The Florida Project

To celebrate the historical occasion of my first two american vacation days I decided to go to Florida. Adding the weekend and a right combination of flights I could enjoy a very pleasant four days of late spring break. There are many places that come before in my ideal list of destinations, but Miami is one of those cities you just need to see with your eyes. My first brilliant idea on day 1 was to slowly discover the new territory just walking around. After 15 minutes under the 1pm sun I realized I had to change plans. I was in Surfside, the northern part of Miami Beach, and Ocean Drive was literally a mirage from there. I jumped on a trolley directed South and didn’t move until I was starting to recognize some art deco. Then I could start walking again.

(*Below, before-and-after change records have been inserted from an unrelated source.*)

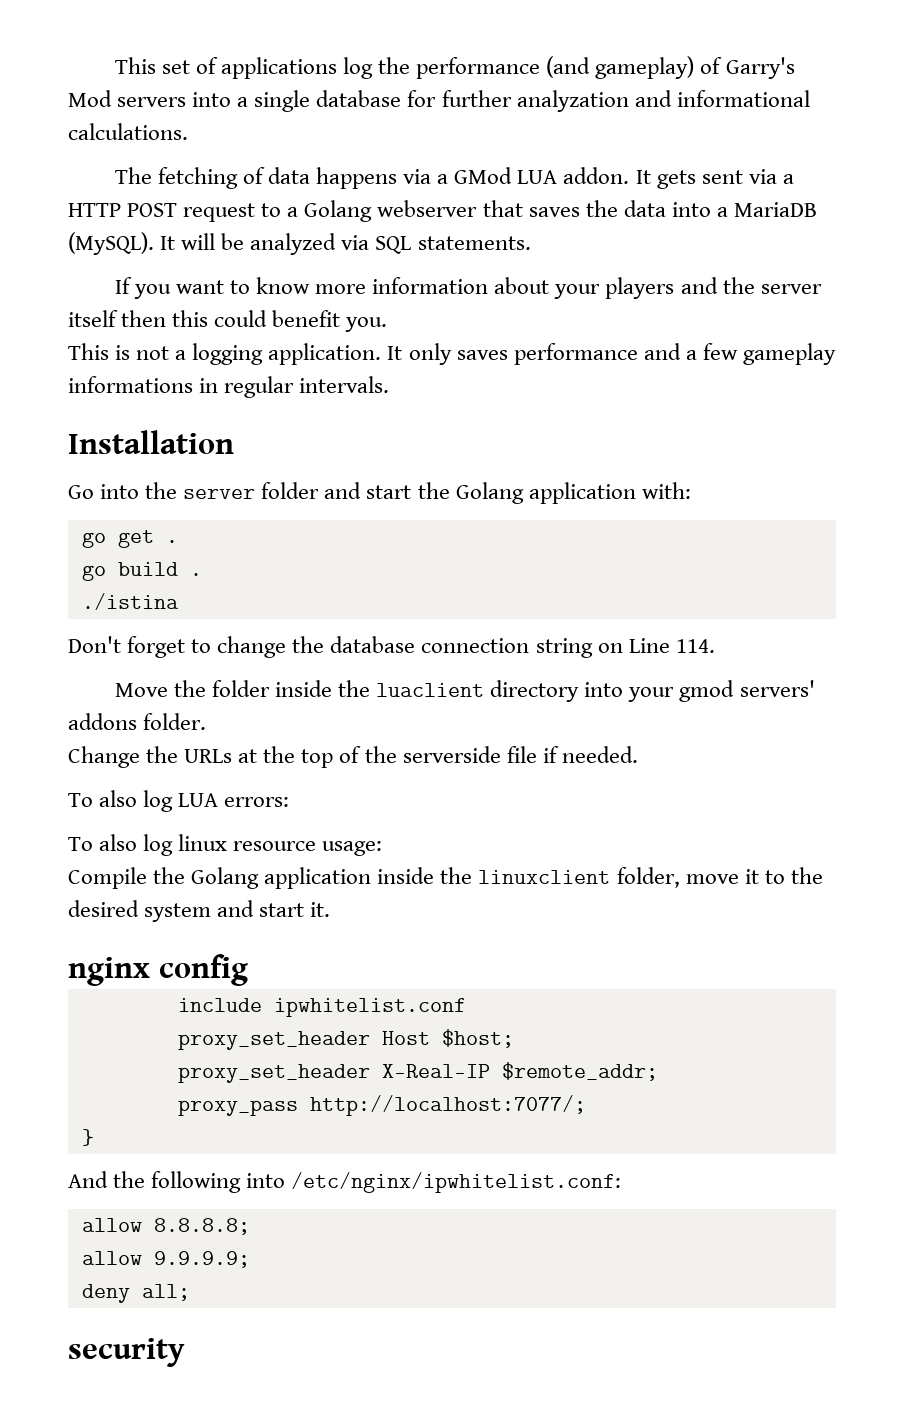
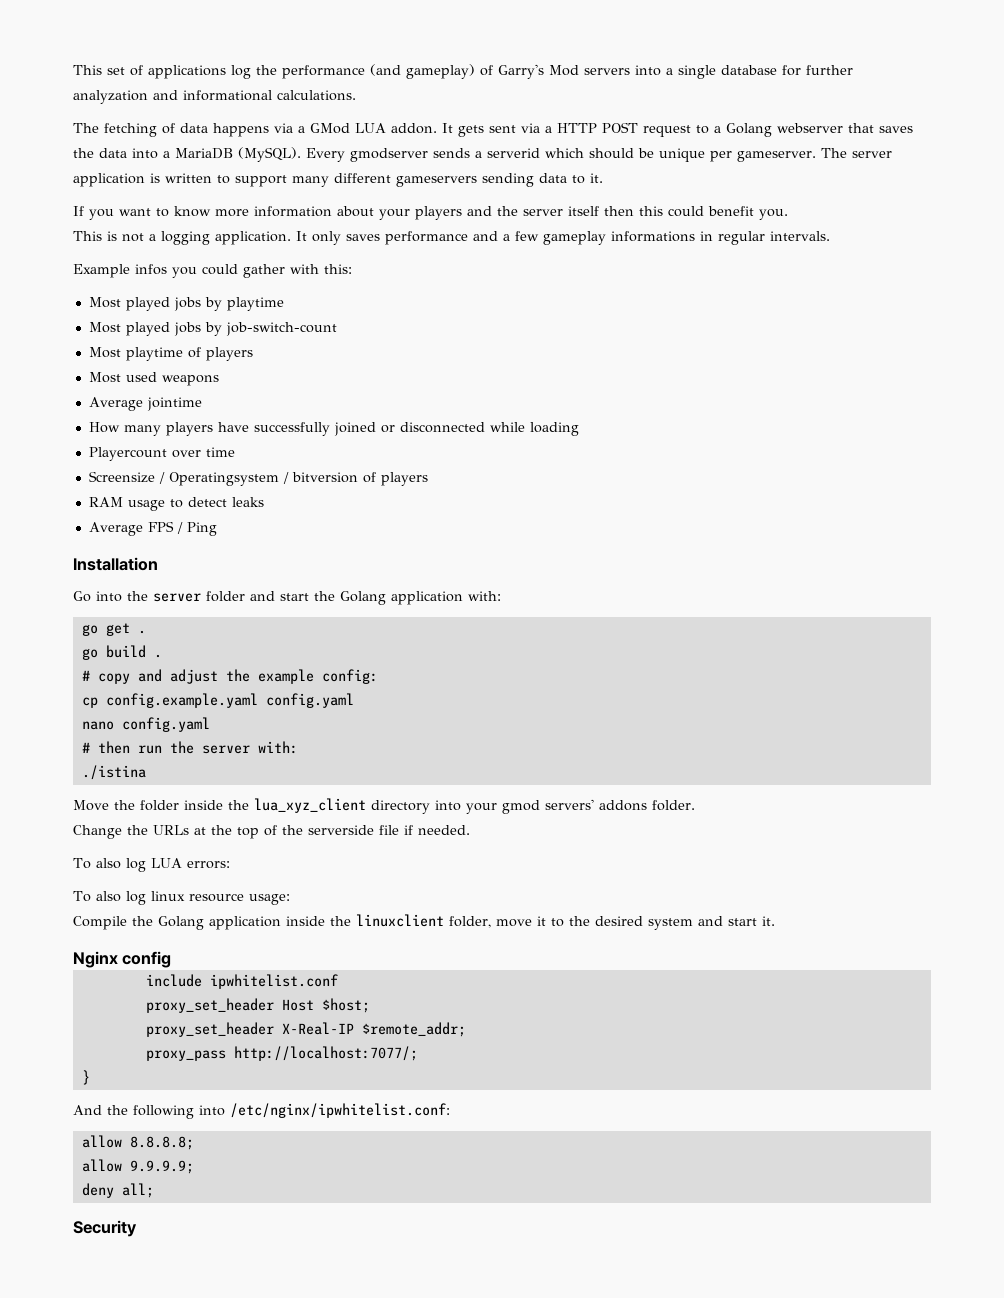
- It will be analyzed via SQL statements.
+ Every gmodserver sends a serverid which should be unique per gameserver. The server application is written to support many different gameservers sending data to it.
+ Example infos you could gather with this:
+ Most played jobs by playtime
+ Most played jobs by job-switch-count
+ Most playtime of players
+ Most used weapons
+ Average jointime
+ How many players have successfully joined or disconnected while loading
+ Playercount over time
+ Screensize / Operatingsystem / bitversion of players
+ RAM usage to detect leaks
+ Average FPS / Ping
+ # copy and adjust the example config:
+ cp config.example.yaml config.yaml
+ nano config.yaml
+ # then run the server with:
  ./istina
- Don't forget to change the database connection string on Line 114.
- Move the folder inside the luaclient directory into your gmod servers' addons folder.
+ Move the folder inside the lua_xyz_client directory into your gmod servers' addons folder.
- nginx config
+ Nginx config
- security
+ Security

The place went beyond any expectation. Maybe the weekend was helping, but I have never seen that density of sport cars and voluptuos bodies. It was unique. I tried to rest my eyes by going to the sea, but the situation got even worse. Just a continuos intense and colorful show of human architecture. When I was starting to understand why people hate or love this place, I closed myself in a oasis of calm with pool and cocktails. Miami is like good food, you just need to eat slow and enjoy. Forget about New York rhythms, the weather here forces you to sit down in the shadow. After a dinner in Wynwood I could call it a day. Sunday was about architecture, in Florida even a parking lot is the occasion to be cool. Another short drive and I was in Perez art Museum, incredibly well built and enjoyable.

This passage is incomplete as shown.